Johannesburg informally known as Jozi or Jo’burg, is the largest city in South Africa and one of the 50 largest urban areas in the world.
It is located in the eastern plateau area of South Africa known as the Highveld, at an elevation of 1,753 metres (5,751 feet).
As of December 2019, the population of Johannesburg is about 5.6 million people.
The city covers a total area of 335 square kilometers (130 square miles).
Johannesburg sits on the edge of the world’s largest known gold deposit – in the Witwatersrand Basin, once the site of a massive inland sea.
Two billion years ago, a giant meteor struck the earth at Vredefort, about 120 kilometers south-west of Johannesburg. The impact – the oldest and largest visible meteor impact site in the world – buried the Witwatersrand gold deposits up to several kilometres deep, protecting the gold from erosion and making for the deepest-level goldmines in the world.
One of the youngest of the world’s major cities, Johannesburg was founded in 1886, following the discovery of gold. [Photo below: Johannesburg 1899]
The discovery spurred a feverish gold rush as fortune hunters from all over the world descended on the area.
The population of the city grew rapidly, becoming a municipality in 1897.

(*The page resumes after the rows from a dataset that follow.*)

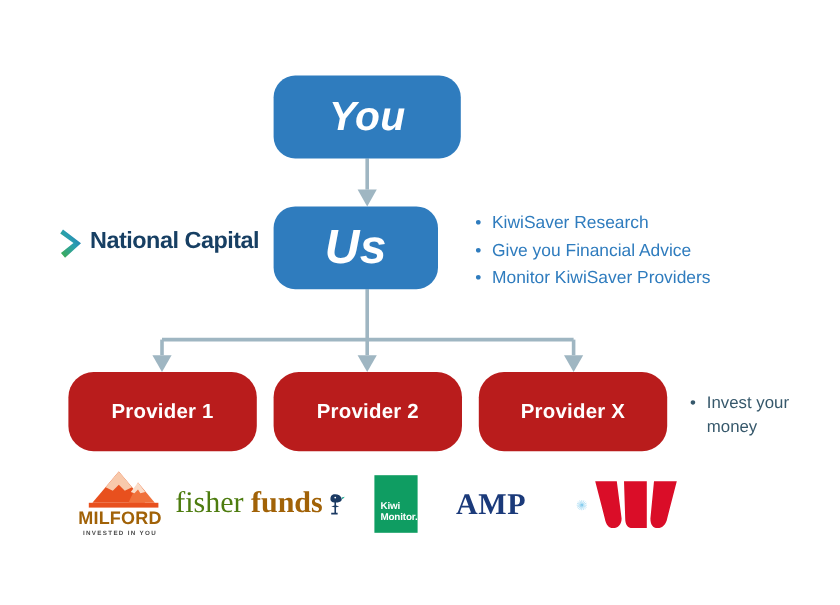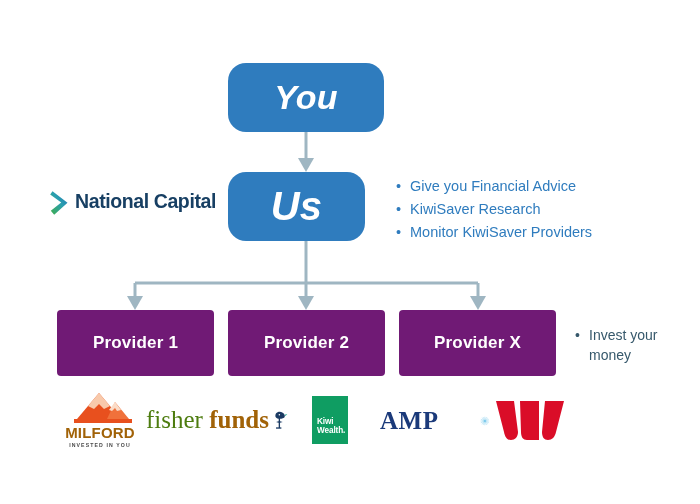--- a/index.html
+++ b/index.html
@@ -210,8 +210,8 @@
   <div class="node node-dark" id="node-p3">Provider X</div>
 
   <ul class="bullets" id="advice-bullets">
+    <li>KiwiSaver Research</li>
     <li>Give you Financial Advice</li>
-    <li>KiwiSaver Research</li>
     <li>Monitor KiwiSaver Providers</li>
   </ul>
 

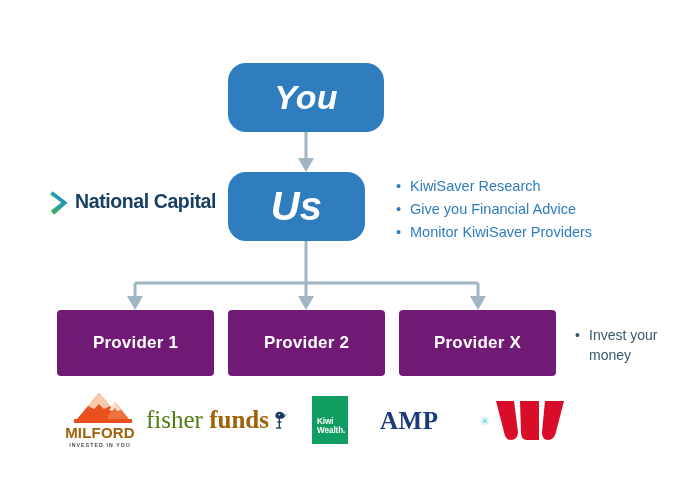--- a/index.html
+++ b/index.html
@@ -37,8 +37,8 @@
     font-style: italic;
   }
   .node-dark {
-    background: #701a75;
-    border-radius: 4px;
+    background: #b91c1c;
+    border-radius: 21px;
   }
 
   #node-you {

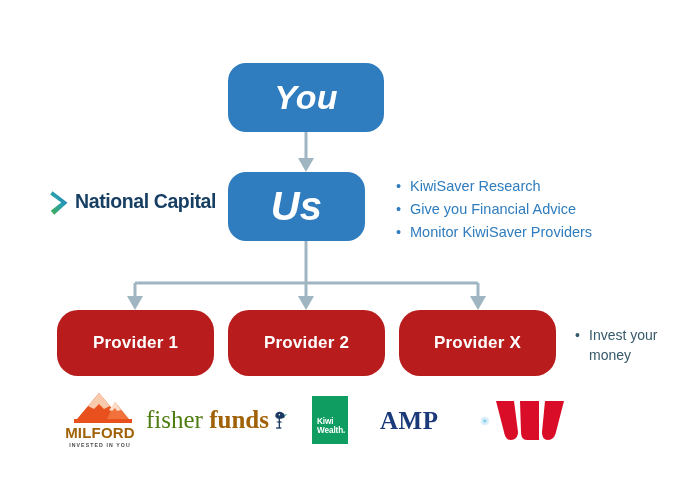--- a/index.html
+++ b/index.html
@@ -263,7 +263,7 @@
       <div class="kw-box">
         <div class="kw-text">
           <div>Kiwi</div>
-          <div>Wealth.</div>
+          <div>Monitor.</div>
         </div>
       </div>
     </div>

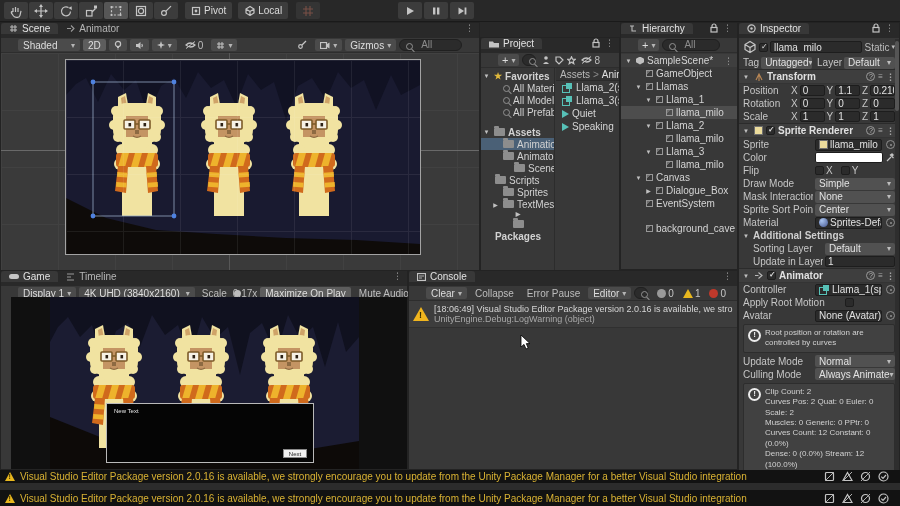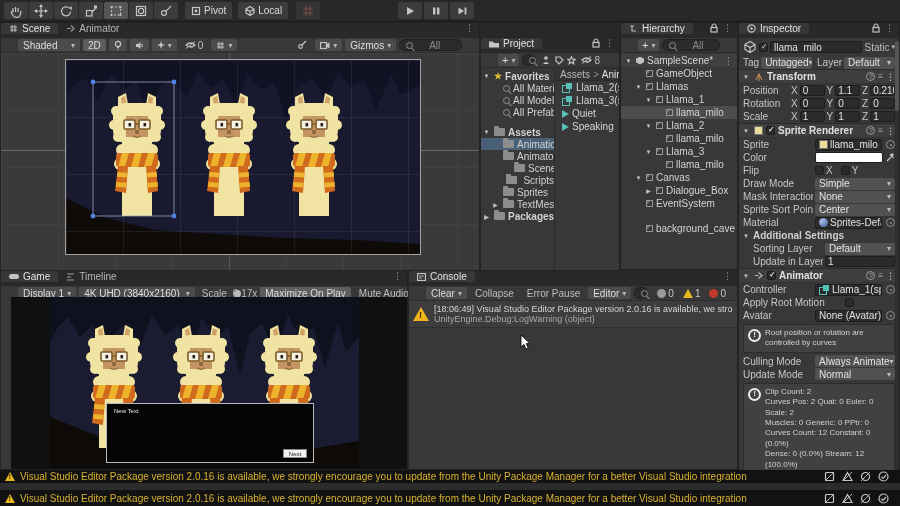--- a/index.html
+++ b/index.html
@@ -33,7 +33,7 @@
 .chip{display:flex;align-items:center;height:12px;background:#4b4b4b;border-radius:2px;padding:0 5px;color:#dedede;white-space:nowrap}
 .chip.on{background:#5d5d5d}
 .chip.dim{background:transparent;color:#bdbdbd}
-.sfield{display:flex;align-items:center;gap:16px;height:12px;background:#2b2b2b;border:1px solid #202020;border-radius:7px;padding:0 6px;color:#8c8c8c;flex:1;min-width:0}
+.sfield{display:flex;align-items:flex-end;gap:8px;height:12px;background:#2b2b2b;border:1px solid #202020;border-radius:7px;padding:0 6px;color:#8c8c8c;flex:1;min-width:0}
 .lens{position:relative;width:7px;height:7px;border:1px solid #909090;border-radius:50%;flex-shrink:0}
 .lens::after{content:"";position:absolute;right:-3px;bottom:-2px;width:4px;height:1px;background:#909090;transform:rotate(45deg)}
 .menu3{color:#a5a5a5;font-size:9px;letter-spacing:0}

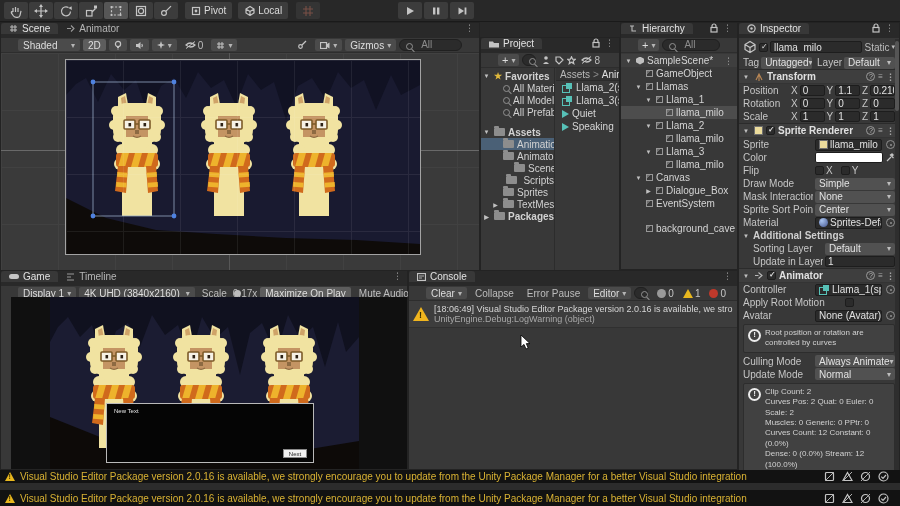--- a/index.html
+++ b/index.html
@@ -522,7 +522,7 @@
           <span class="i-folder"></span>
           <span class="lbl">Scenes</span>
         </div>
-        <div class="trow" style="padding-left: 10px; justify-content: space-between;">
+        <div class="trow" style="padding-left: 2px;">
           <span class="arr"></span>
           <span class="i-folder"></span>
           <span class="lbl">Scripts</span>

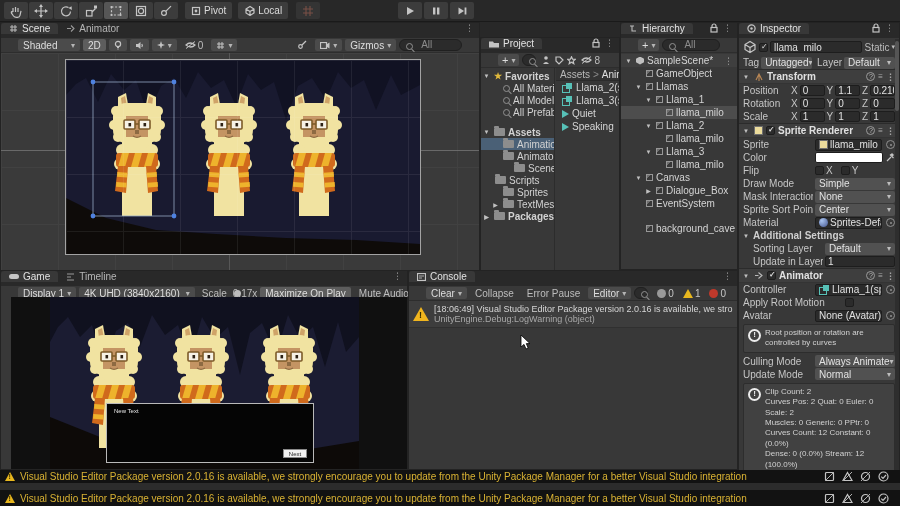--- a/index.html
+++ b/index.html
@@ -537,7 +537,7 @@
           <span class="i-folder"></span>
           <span class="lbl">TextMesh Pro</span>
         </div>
-        <div class="trow b" style="padding-left: 1px;">
+        <div class="trow b" style="padding-left: 1px; flex-direction: column;">
           <span class="arr">▶</span>
           <span class="i-folder"></span>
           <span class="lbl">Packages</span>

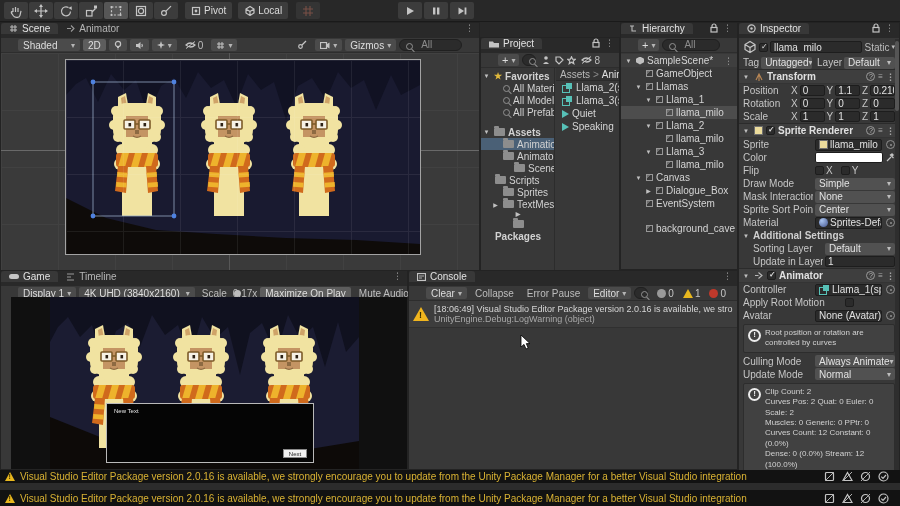--- a/index.html
+++ b/index.html
@@ -931,15 +931,15 @@
     <span>Root position or rotation are controlled by curves</span>
       </div>
   <div class="irow">
+        <span class="ilabel">Update Mode</span>
+    <div class="idd">
+          <span>Normal</span>
+        </div>
+      </div>
+  <div class="irow">
         <span class="ilabel">Culling Mode</span>
     <div class="idd">
           <span>Always Animate</span>
-        </div>
-      </div>
-  <div class="irow">
-        <span class="ilabel">Update Mode</span>
-    <div class="idd">
-          <span>Normal</span>
         </div>
       </div>
   <div class="ibox">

In 1928 it became a city making Johannesburg the largest city in South Africa.
In the mid-twentieth century racial segregation in the form of apartheid came into play. From 1960 to 1980, several hundred thousand blacks were forced from Johannesburg to remote ethnic “homelands.”
Black militancy, combined with the effects of international sanctions, finally toppled the apartheid system in the early 1990s and led to South Africa’s first democratic elections in 1994.
Today, it is a centre for learning and entertainment for all of Africa.
The Apartheid Museum is a museum in Johannesburg, illustrating apartheid and the 20th century history of South Africa. The museum, was opened in November 2001. At least five times a year events are held at the museum to celebrate the end of apartheid and the start of a beautiful democracy for the people of South Africa.
The Nelson Mandela National Museum, commonly referred to as Mandela House is the house where Nelson Mandela lived from 1946 to 1962. Mandela House is located in Soweto 20 kilometers southwest of Johannesburg. Soweto was an area of planned segregation, where black laborers were housed far from the city center, many in shacks made of corrugated iron.
Gold Reef City is an amusement park in Johannesburg. Located on an old gold mine which closed in 1971, the park is themed around the gold rush that started in 1886 on the Witwatersrand, the buildings on the park are designed to mimic the same period. There is a museum dedicated to gold mining on the grounds where it is possible to see a gold-containing ore vein and see how real gold is poured into barrels.
Montecasino is a leisure and casino complex covering 26 hectares of land. It was designed by American company Creative Kingdom Inc. and built by South African architects Bentel Associates International. The complex first opened its doors on 30 November 2000 and it currently attracts over 9.5 million visitors annually. It has been meticulously designed to replicate an ancient Tuscan village.
Constitution Hill is a living museum that tells the story of South Africa’s journey to democracy. The site is a former prison and military fort that bears testament to South Africa’s turbulent past and, today, is home to the country’s Constitutional Court, which endorses the rights of all citizens.
The Johannesburg Zoo is a 55-hectare (140-acre) zoo. The zoo is dedicated to the accommodation, enrichment, husbandry, and medical care of wild animals, and houses about 2000 individuals of 320 species. Established in 1904, it has traditionally been owned and operated by the Johannesburg City Council. However, it has been turned into a corporation and registered as a Section 21 non-profit organisation.
The Johannesburg Botanical Garden is located in the suburb of Emmarentia in Johannesburg. The gardens grew out of a large rose garden that was established in 1964 (becoming known locally as the “Rose Garden”) and subsequently expanded from 1969 to cover an area of around 125 hectares (309 acres).
About an hour’s drive from Johannesburg, the Cradle of Humankind is a UNESCO World Heritage Site and one of the world’s most productive and important paleo-anthropological areas. The name Cradle of Humankind reflects the fact that the site has produced a large number of (as well as some of the oldest) hominin fossils ever found, some dating back as far as 3.5 million years ago.
The city was named after two officials of the Zuid-Afrikaansche Republiek (ZAR), Christiaan Johannes Joubert and Johannes Rissik, who both worked in land surveying and mapping. The two men combined the name they shared, adding ‘burg’, the archaic Afrikaans word for ‘fortified city’.
The city is commonly interpreted as the modern-day El Dorado due to the extremely large gold deposit found along the Witwatersrand.
By the late 1990s, Johannesburg was rated as one of the most dangerous cities in the world.
Although it is ranked as a top worldwide center of commerce, and is predicted to become one of the largest urban areas in the world, daunting problems remain.